Cecil Rhodes contemplating the bright future of Springbok rugby

The controversy over a statue of Cecil Rhodes at the University of Cape Town took a serious turn in March when a student at the university slathered it with excrement. Post-clean-up, UCT is agonising about whether the statue should go now or go later. The ‘Rhodes Must Fall’ campaign is making headway and it could soon be safely out of the way. A week from now the UCT senate will recommend to the university’s council that it ‘be moved’.

The seated figure in bronze was made by the British medallist and figurative sculptor Marion Walgate: her husband worked with the architect J.M. Solomon on the new university buildings, and took over after Solomon’s suicide in 1920. Walgate’s statue was unveiled in 1934, when decolonisation was a simmering ambition throughout the continent and apartheid must have seemed an unlikely prospect to people in the Cape.
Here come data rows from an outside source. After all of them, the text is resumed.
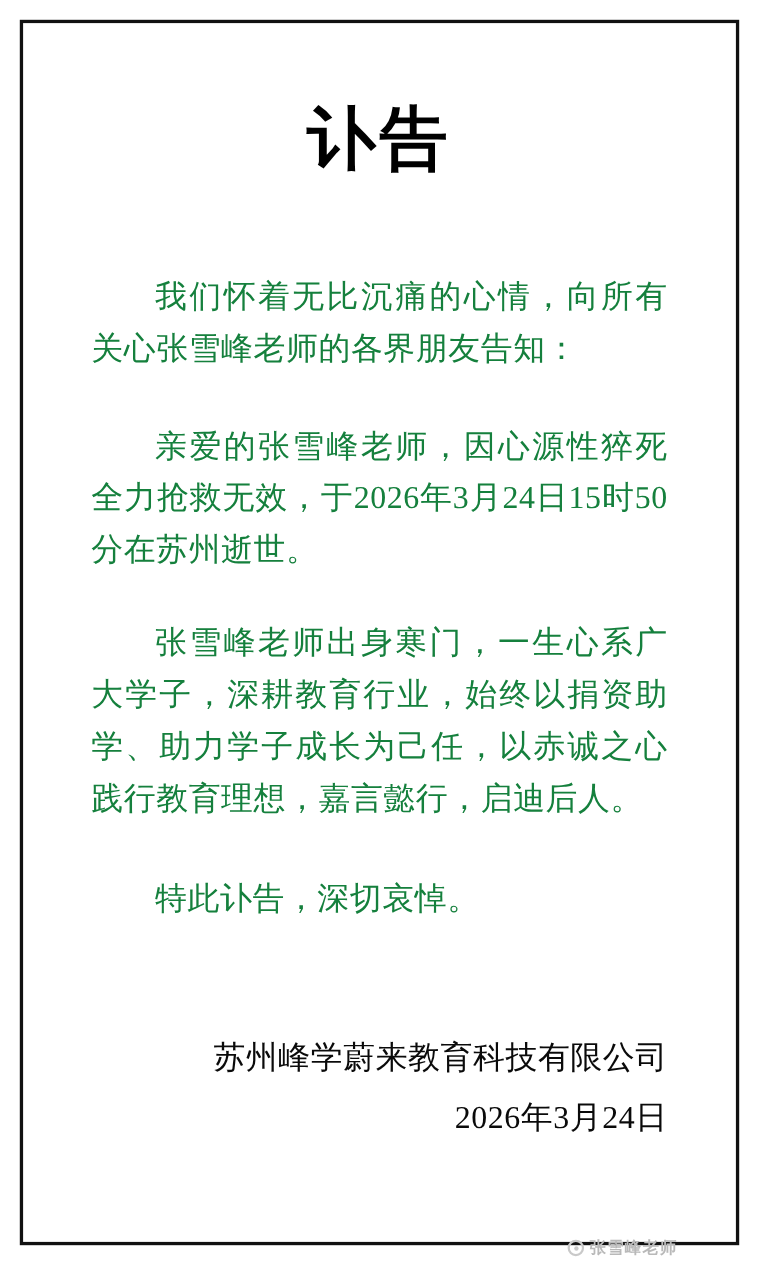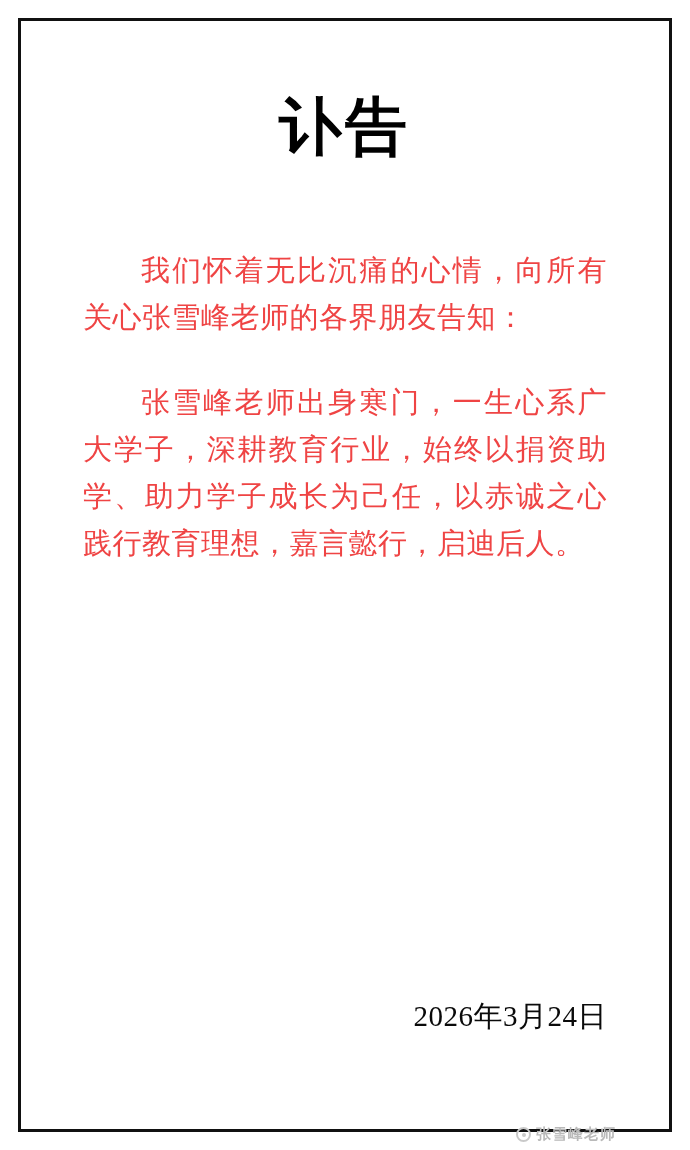--- a/index.html
+++ b/index.html
@@ -52,21 +52,21 @@
     line-height: 1.1;
     color: #000;
   }
   .body-block {
     font-family: "Liberation Serif", serif;
     font-size: 29px;
     line-height: 1.62;
     letter-spacing: 0.5px;
     text-align: justify;
     text-justify: inter-character;
-    color: #ef4444;
+    color: #15803d;
     margin: 0;
   }
   #p1 { margin-top: 86px; text-indent: 58px; }
   #p2 { margin-top: 42px; text-indent: 58px; }
   #p3 { margin-top: 38px; text-indent: 58px; }
   #p4 { margin-top: 44px; text-indent: 58px; }
 
   #signature {
     position: absolute;
     left: 0;
@@ -117,23 +117,26 @@
 </style>
 </head>
 <body>
 
 <div id="page">
   <div id="frame">
     <div id="inner">
       <h1 id="title">讣告</h1>
 
       <p id="p1" class="body-block">我们怀着无比沉痛的心情，向所有关心张雪峰老师的各界朋友告知：</p>
+      <p id="p2" class="body-block">亲爱的张雪峰老师，因心源性猝死全力抢救无效，于2026年3月24日15时50分在苏州逝世。</p>
       <p id="p3" class="body-block">张雪峰老师出身寒门，一生心系广大学子，深耕教育行业，始终以捐资助学、助力学子成长为己任，以赤诚之心践行教育理想，嘉言懿行，启迪后人。</p>
+      <p id="p4" class="body-block">特此讣告，深切哀悼。</p>
 
       <div id="signature">
+        <span id="sig-company">苏州峰学蔚来教育科技有限公司</span>
         <span id="sig-date">2026年3月24日</span>
       </div>
     </div>
   </div>
 
   <div id="watermark">
     <span class="eye"></span>
     <span>张雪峰老师</span>
   </div>
 </div>

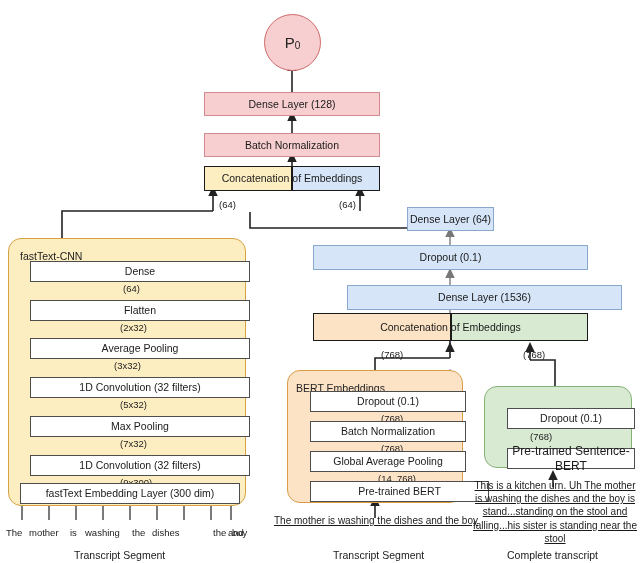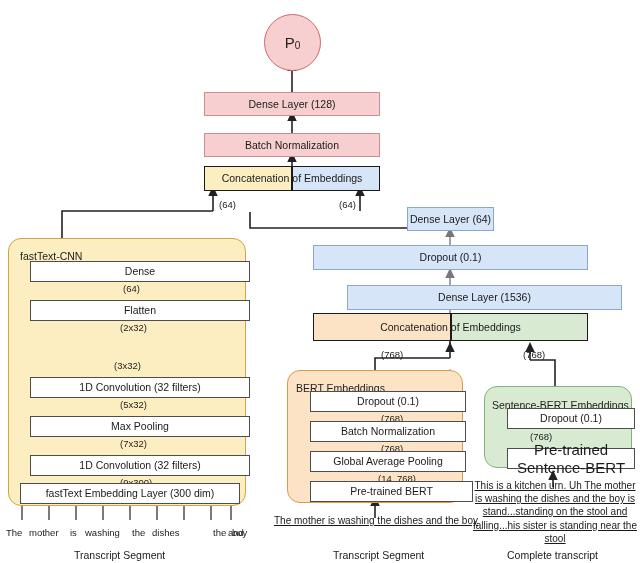--- a/index.html
+++ b/index.html
@@ -123,20 +123,23 @@
   <div class="box plain" style="left:17px;top:261px;width:220px;height:21px;">
     <span>Dense</span>
   </div>
   <div class="lbl" style="left:123px;top:283px;">(64)</div>
 
   <div class="box plain" style="left:17px;top:300px;width:220px;height:21px;">
     <span>Flatten</span>
   </div>
   <div class="lbl" style="left:120px;top:322px;">(2x32)</div>
 
+  <div class="box plain" style="left:17px;top:338px;width:220px;height:21px;">
+    <span>Average Pooling</span>
+  </div>
   <div class="lbl" style="left:114px;top:360px;">(3x32)</div>
 
   <div class="box plain" style="left:17px;top:377px;width:220px;height:21px;">
     <span>1D Convolution (32 filters)</span>
   </div>
   <div class="lbl" style="left:120px;top:399px;">(5x32)</div>
 
   <div class="box plain" style="left:17px;top:416px;width:220px;height:21px;">
     <span>Max Pooling</span>
   </div>
@@ -195,35 +198,34 @@
   <div class="box plain" style="left:297px;top:421px;width:156px;height:21px;">
     <span>Batch Normalization</span>
   </div>
   <div class="lbl" style="left:381px;top:443px;">(768)</div>
 
   <div class="box plain" style="left:297px;top:451px;width:156px;height:21px;">
     <span>Global Average Pooling</span>
   </div>
   <div class="lbl" style="left:378px;top:473px;">(14, 768)</div>
 
-  <div class="box plain" style="left:297px;top:481px;width:163px;height:21px;">
+  <div class="box plain" style="left:297px;top:481px;width:179px;height:21px;">
     <span>Pre-trained BERT</span>
   </div>
 
   <div class="txt" style="left:262px;top:514px;width:228px;">The mother is washing the dishes and the boy</div>
   <div class="cap" style="left:333px;top:549px;">Transcript Segment</div>
 
   <div class="group" style="left:484px;top:386px;width:148px;height:82px;background:#d9ead3;border-color:#85b177;"></div>
-  <div class="grp-title" style="left:492px;top:391px;">Sentence-BERT Embeddings</div>
 
   <div class="box plain" style="left:494px;top:408px;width:128px;height:21px;">
     <span>Dropout (0.1)</span>
   </div>
   <div class="lbl" style="left:530px;top:431px;">(768)</div>
 
   <div class="box plain" style="left:494px;top:448px;width:128px;height:21px;">
-    <span style="font-size:15px;">Pre-trained Sentence-BERT</span>
+    <span style="font-size:12px;">Pre-trained Sentence-BERT</span>
   </div>
 
   <div class="txt" style="left:470px;top:479px;width:170px;">This is a kitchen urn. Uh The mother is washing the dishes and the boy is stand...standing on the stool and falling...his sister is standing near the stool</div>
   <div class="cap" style="left:507px;top:549px;">Complete transcript</div>
 
 </div>
 
 </body></html>

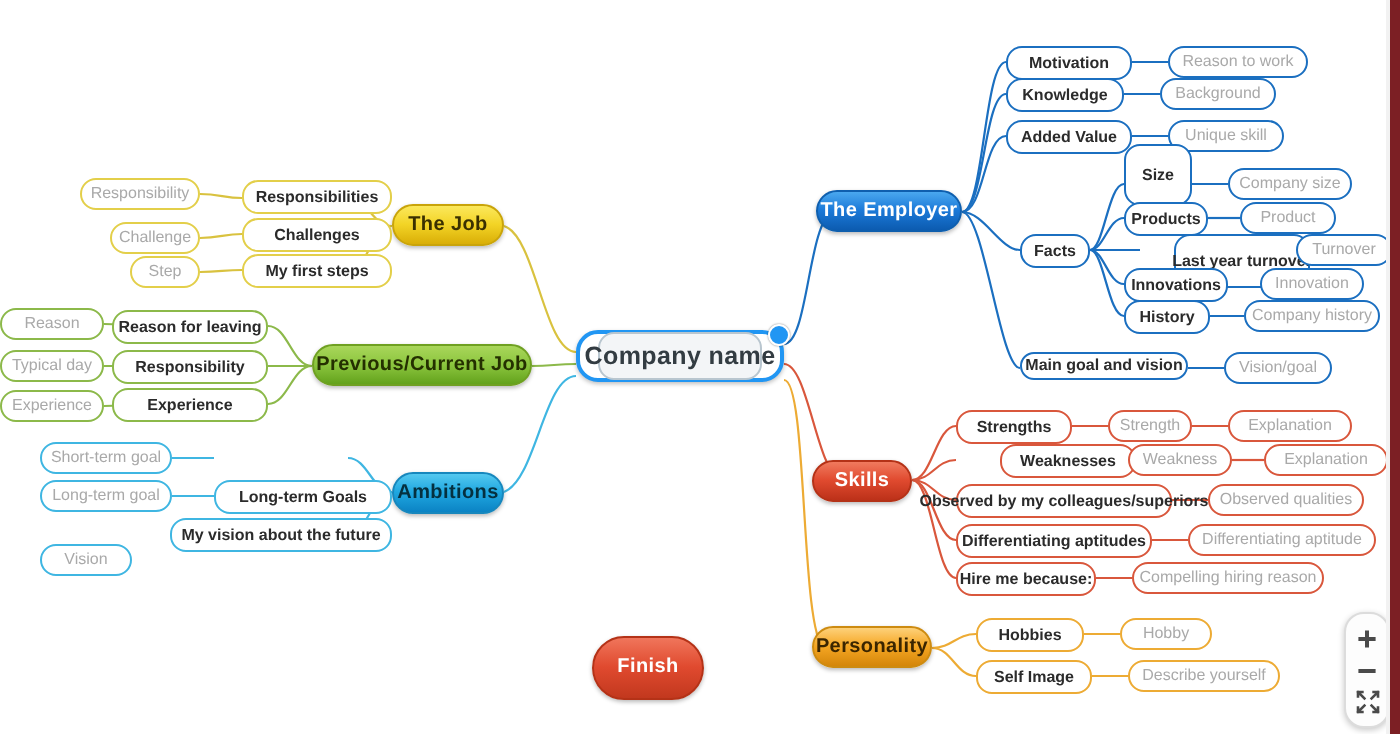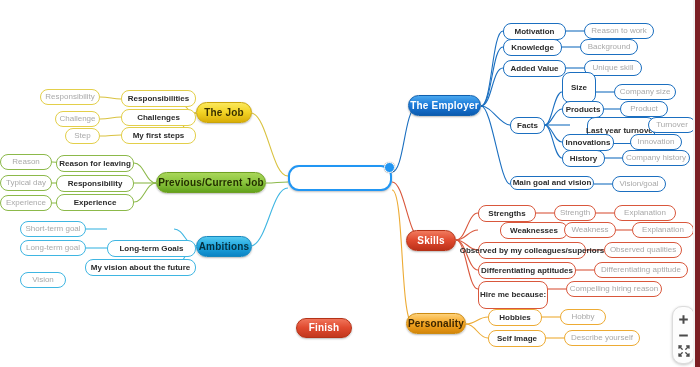--- a/index.html
+++ b/index.html
@@ -142,20 +142,21 @@
         <path d="M392,190 C404,190 400,316 412,324"></path>
         <path d="M466,324 C476,324 478,317 488,317"></path>
         <path d="M466,324 C476,324 478,338 488,338"></path>
         <path d="M542,317 C550,317 552,317 560,317"></path>
         <path d="M546,338 C554,338 556,338 564,338"></path>
       </g>
     </g>
   </svg>
 
   <div class="node central" style="left:288px;top:165px;width:104px;height:26px;">
+    <div class="inner">Company name</div>
     <div class="handle" style="right:-5px;top:-5px;"></div>
   </div>
 
   <div class="node pill job" style="left:196px;top:102px;width:56px;height:21px;">The Job</div>
 
   <div class="node box lvl1 c-yellow" style="left:121px;top:90px;width:75px;height:17px;">Responsibilities</div>
   <div class="node box lvl1 c-yellow" style="left:121px;top:109px;width:75px;height:17px;">Challenges</div>
   <div class="node box lvl1 c-yellow" style="left:121px;top:127px;width:75px;height:17px;">My first steps</div>
 
   <div class="node box lvl2 c-yellow" style="left:40px;top:89px;width:60px;height:16px;">Responsibility</div>
@@ -205,40 +206,40 @@
   <div class="node box lvl2 c-blue" style="left:648px;top:117px;width:48px;height:16px;">Turnover</div>
   <div class="node box lvl2 c-blue" style="left:630px;top:134px;width:52px;height:16px;">Innovation</div>
   <div class="node box lvl2 c-blue" style="left:622px;top:150px;width:68px;height:16px;">Company history</div>
 
   <div class="node pill skills" style="left:406px;top:230px;width:50px;height:21px;">Skills</div>
 
   <div class="node box lvl1 c-red" style="left:478px;top:205px;width:58px;height:17px;">Strengths</div>
   <div class="node box lvl1 c-red" style="left:500px;top:222px;width:68px;height:17px;">Weaknesses</div>
   <div class="node box lvl1 c-red" style="left:478px;top:242px;width:108px;height:17px;">Observed by my colleagues/superiors</div>
   <div class="node box lvl1 c-red" style="left:478px;top:262px;width:98px;height:17px;">Differentiating aptitudes</div>
-  <div class="node box lvl1 c-red" style="left:478px;top:281px;width:70px;height:28px;">Hire me because:</div>
+  <div class="node box lvl1 c-red" style="left:478px;top:281px;width:70px;height:17px;">Hire me because:</div>
 
   <div class="node box lvl2 c-red" style="left:554px;top:205px;width:42px;height:16px;">Strength</div>
   <div class="node box lvl2 c-red" style="left:564px;top:222px;width:52px;height:16px;">Weakness</div>
   <div class="node box lvl2 c-red" style="left:604px;top:242px;width:78px;height:16px;">Observed qualities</div>
   <div class="node box lvl2 c-red" style="left:594px;top:262px;width:94px;height:16px;">Differentiating aptitude</div>
   <div class="node box lvl2 c-red" style="left:566px;top:281px;width:96px;height:16px;">Compelling hiring reason</div>
 
   <div class="node box lvl3 c-red" style="left:614px;top:205px;width:62px;height:16px;">Explanation</div>
   <div class="node box lvl3 c-red" style="left:632px;top:222px;width:62px;height:16px;">Explanation</div>
 
   <div class="node pill pers" style="left:406px;top:313px;width:60px;height:21px;">Personality</div>
 
   <div class="node box lvl1 c-orange" style="left:488px;top:309px;width:54px;height:17px;">Hobbies</div>
   <div class="node box lvl1 c-orange" style="left:488px;top:330px;width:58px;height:17px;">Self Image</div>
 
   <div class="node box lvl2 c-orange" style="left:560px;top:309px;width:46px;height:16px;">Hobby</div>
   <div class="node box lvl2 c-orange" style="left:564px;top:330px;width:76px;height:16px;">Describe yourself</div>
 
-  <div class="node pill finish" style="left:296px;top:318px;width:56px;height:20px;">Finish</div>
+  <div class="node pill finish" style="left:296px;top:318px;width:56px;height:32px;">Finish</div>
 
   <div class="zoomctl" style="left:672px;top:306px;">
     <div class="zbtn">
       <svg width="11" height="11" viewBox="0 0 11 11">
         <path d="M5.5,1.2 L5.5,9.8 M1.2,5.5 L9.8,5.5" stroke="#4a4a4a" stroke-width="2" stroke-linecap="butt"></path>
       </svg>
     </div>
     <div class="zbtn">
       <svg width="11" height="11" viewBox="0 0 11 11">
         <path d="M1.2,5.5 L9.8,5.5" stroke="#4a4a4a" stroke-width="2" stroke-linecap="butt"></path>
It’s sited on the Upper Campus in front of Jameson Hall, looking out across Madiba Circle (‘Rugby Road’ and ‘Ring Road’ until last year). With the playing fields below, Rhodes seems to be contemplating the bright future of Springbok rugby.

Walgate obviously liked a settler-colonial motif: in 1952 she did Jan van Riebeeck’s three-master sailing into Table Bay on the obverse of a South African five shilling piece. Her coin has been spared the ignominy visited on the statue, which was boarded up at the weekend and now looks like a stray consignment of garden strimmers in plywood packaging. So where to deliver it when the university council complies with the wishes of the Senate? One solution has come from Evita Bezuidenhout, a.k.a. Pieter-Dirk Uys, who thinks it would go nicely in Boerassic Park, a museum/nauseum where she claims to be assembling ‘a unique collection of politically insensitive symbols’.